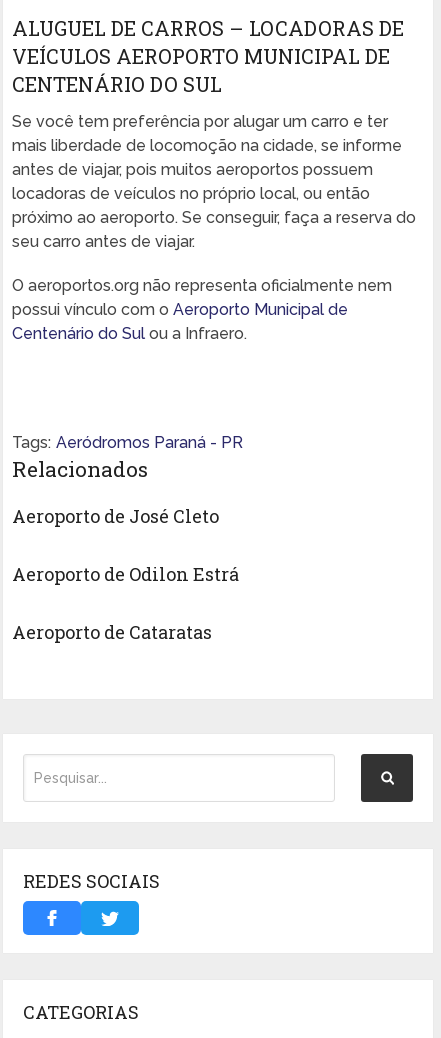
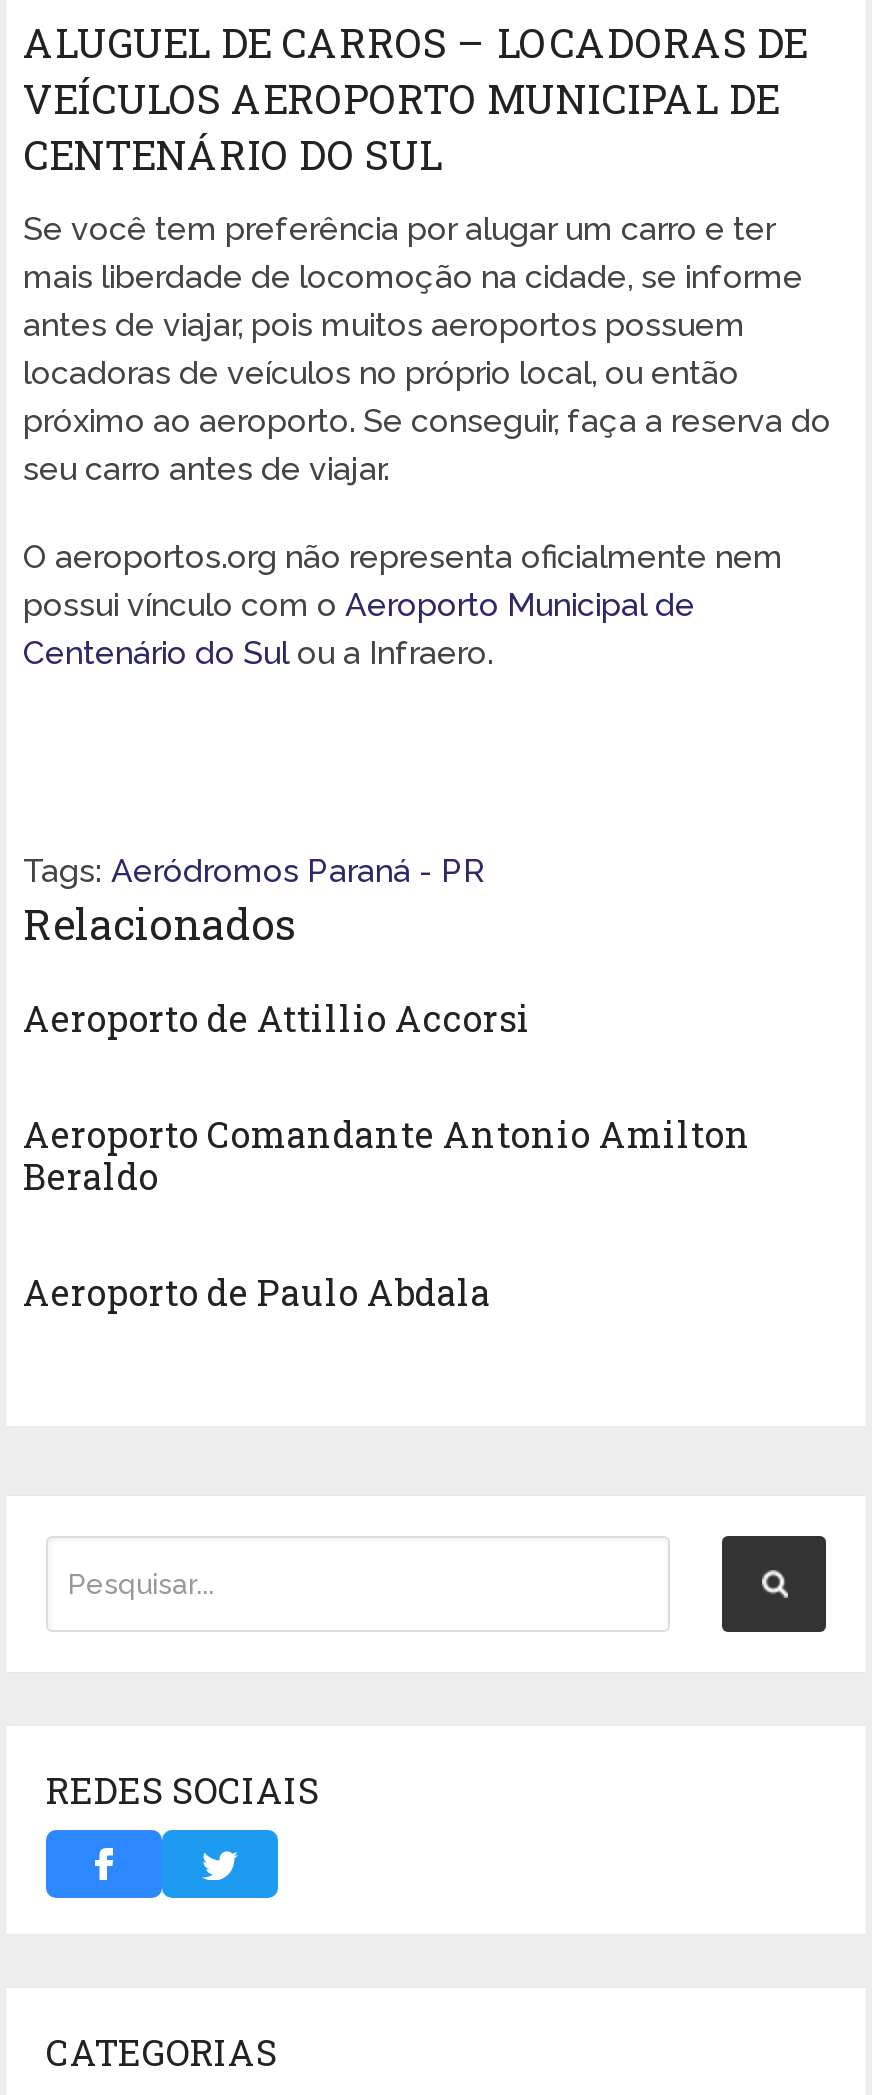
- Aeroporto de José Cleto
+ Aeroporto de Attillio Accorsi

- Aeroporto de Odilon Estrá
+ Aeroporto Comandante Antonio Amilton
+ Beraldo

- Aeroporto de Cataratas
+ Aeroporto de Paulo Abdala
------------------------------------------------------------------------
All of the data above should be transcribed verbatim, with pictures omitted.

## RESPONSE FOR THIS EXERCISE
- Aeroporto de José Cleto
+ Aeroporto de Attillio Accorsi

- Aeroporto de Odilon Estrá
+ Aeroporto Comandante Antonio Amilton
+ Beraldo

- Aeroporto de Cataratas
+ Aeroporto de Paulo Abdala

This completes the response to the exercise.